- **The input**:
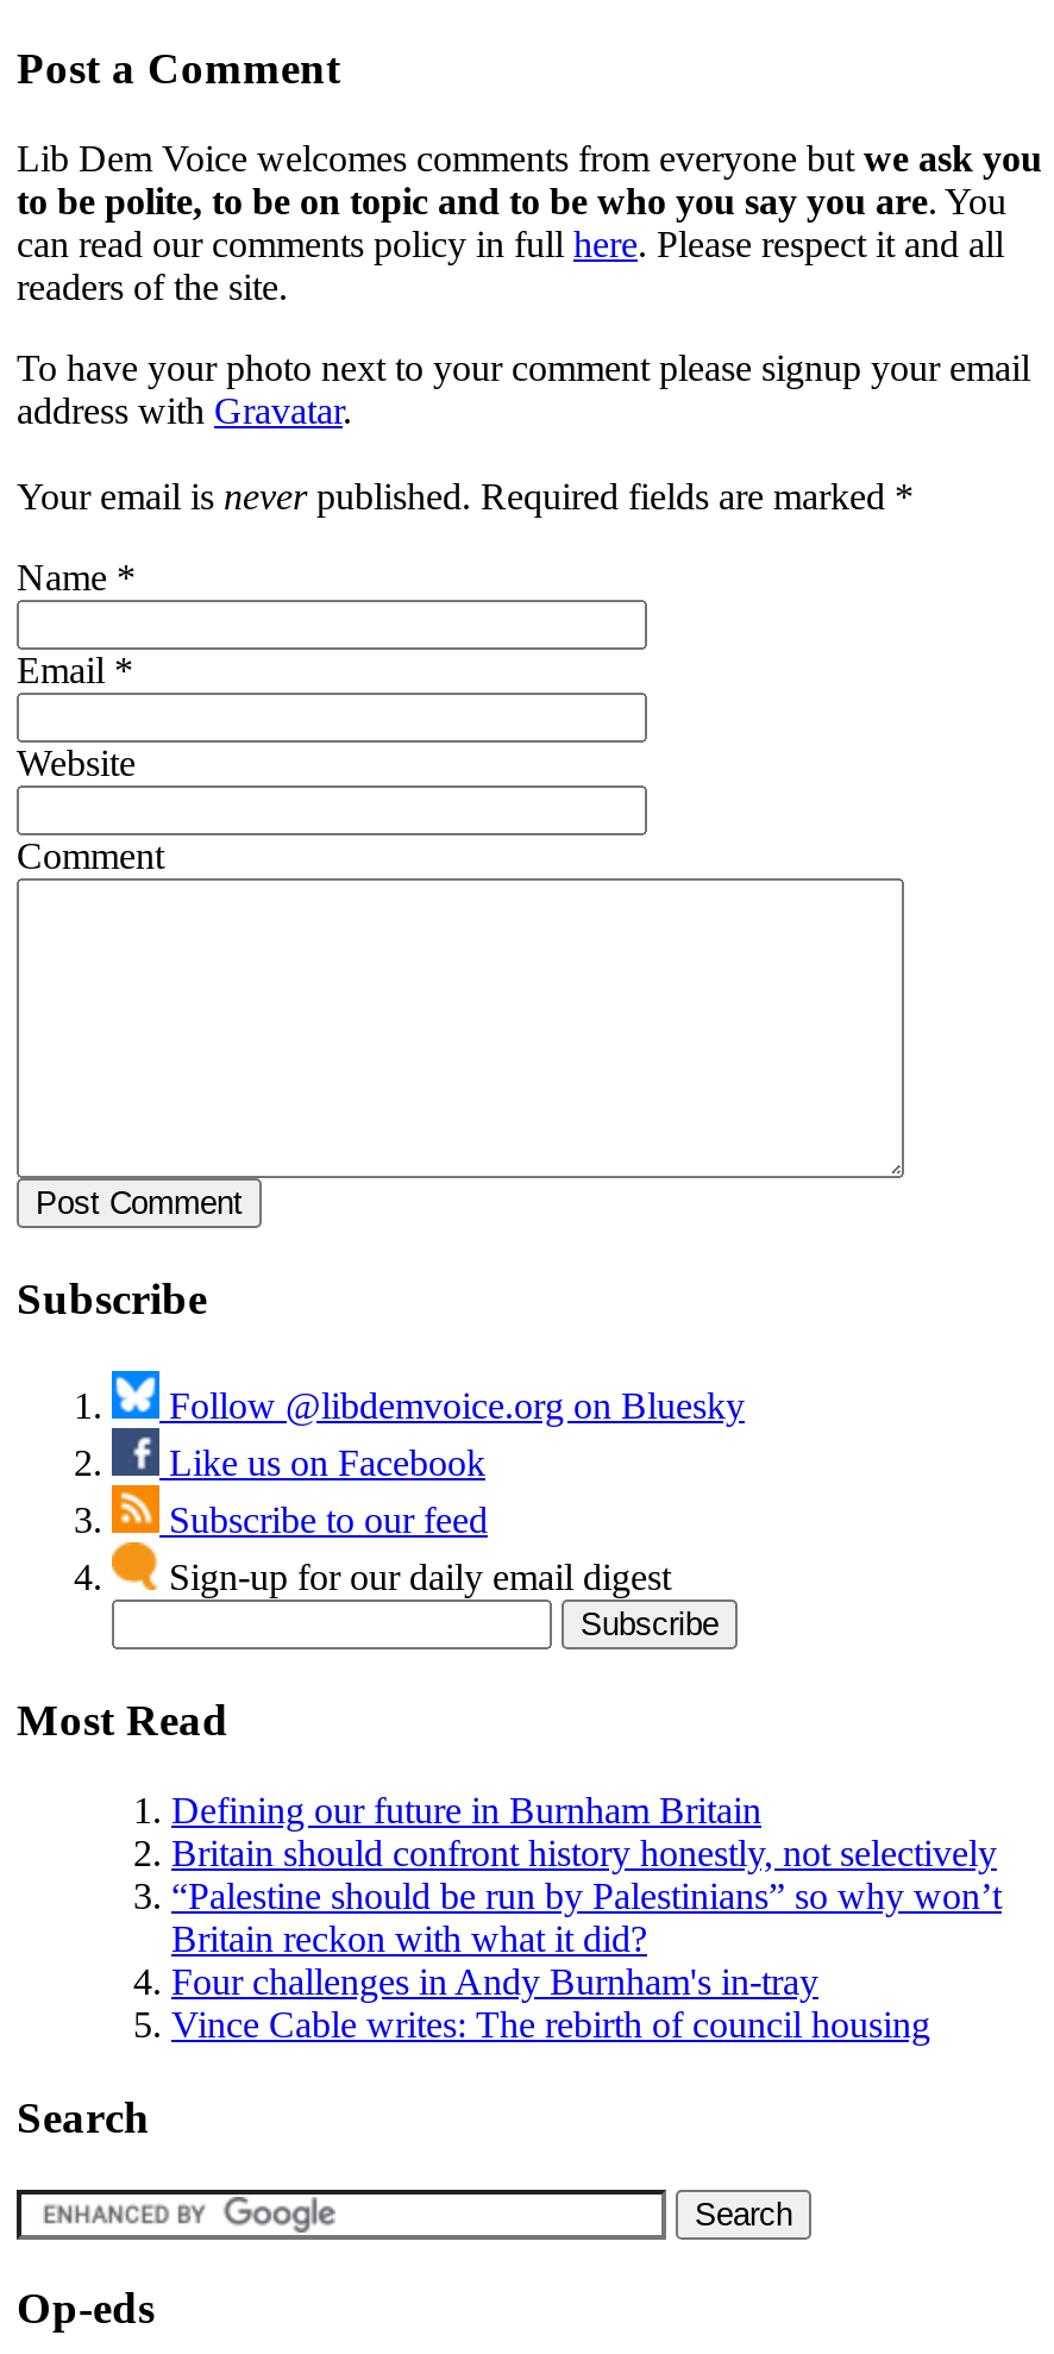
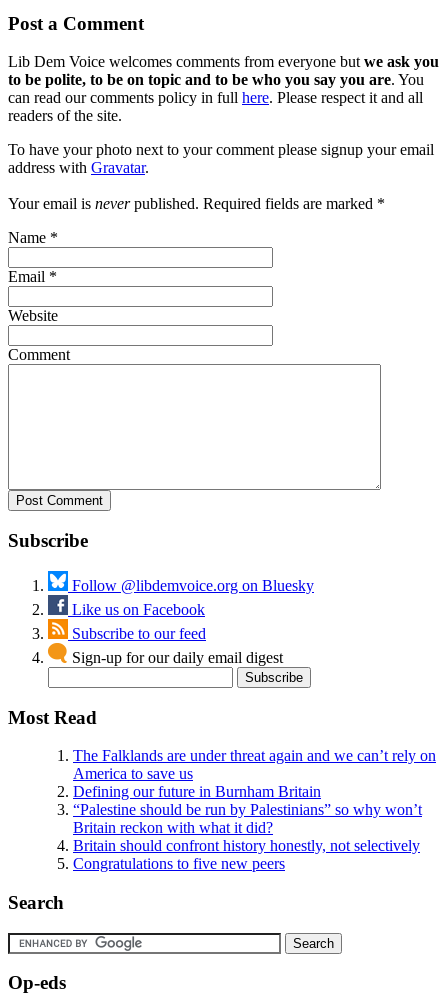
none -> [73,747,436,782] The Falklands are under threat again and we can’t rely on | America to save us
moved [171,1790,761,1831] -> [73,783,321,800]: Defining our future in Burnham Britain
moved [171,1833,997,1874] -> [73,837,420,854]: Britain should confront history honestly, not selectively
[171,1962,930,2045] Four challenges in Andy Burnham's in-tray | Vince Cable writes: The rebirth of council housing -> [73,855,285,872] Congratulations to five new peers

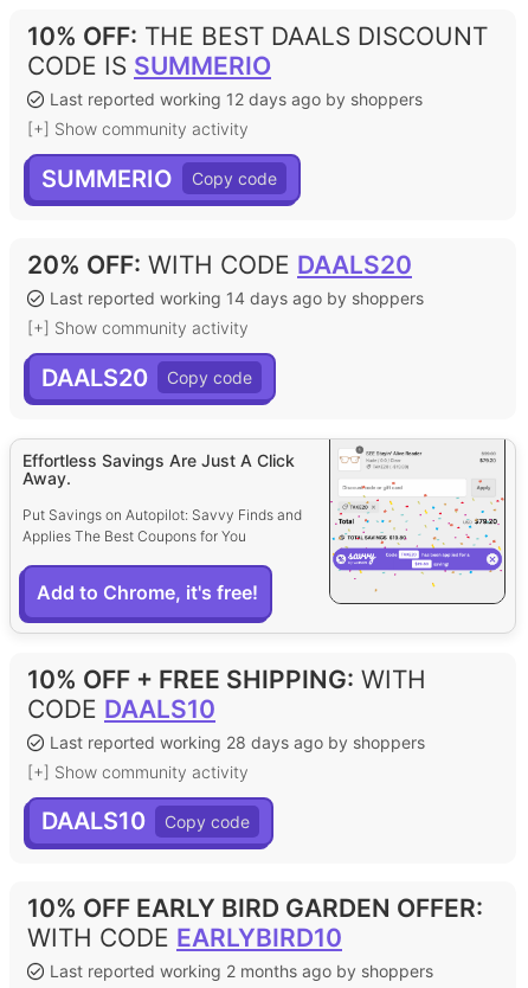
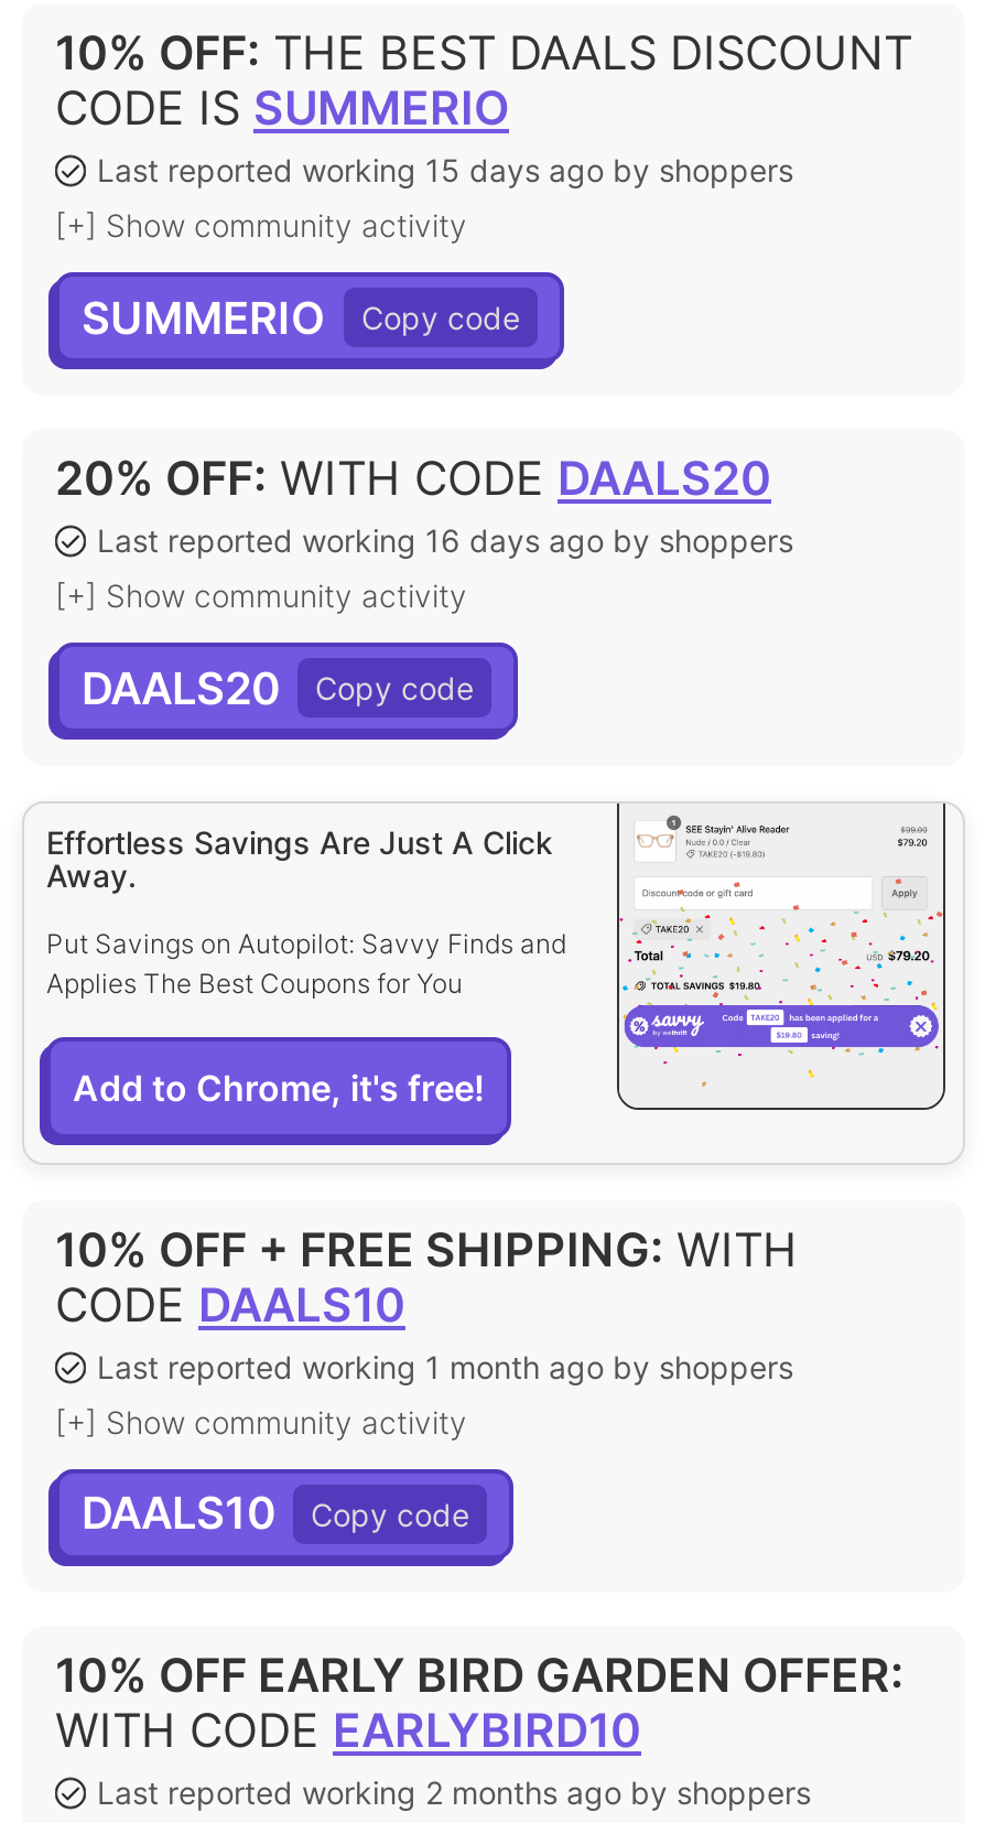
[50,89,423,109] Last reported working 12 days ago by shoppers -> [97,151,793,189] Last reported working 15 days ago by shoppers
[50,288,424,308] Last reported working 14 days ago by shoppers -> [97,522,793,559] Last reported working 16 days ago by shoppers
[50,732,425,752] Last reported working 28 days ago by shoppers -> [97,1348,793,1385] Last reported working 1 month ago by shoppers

- **What you will do**:
Starting at the line above that holds "[50,89,423,109] Last reported" and ending at the line that holds "[50,288,424,308] Last reported", transcribe each line exactly and include no other lines.

- **Answer space**:
[50,89,423,109] Last reported working 12 days ago by shoppers -> [97,151,793,189] Last reported working 15 days ago by shoppers
[50,288,424,308] Last reported working 14 days ago by shoppers -> [97,522,793,559] Last reported working 16 days ago by shoppers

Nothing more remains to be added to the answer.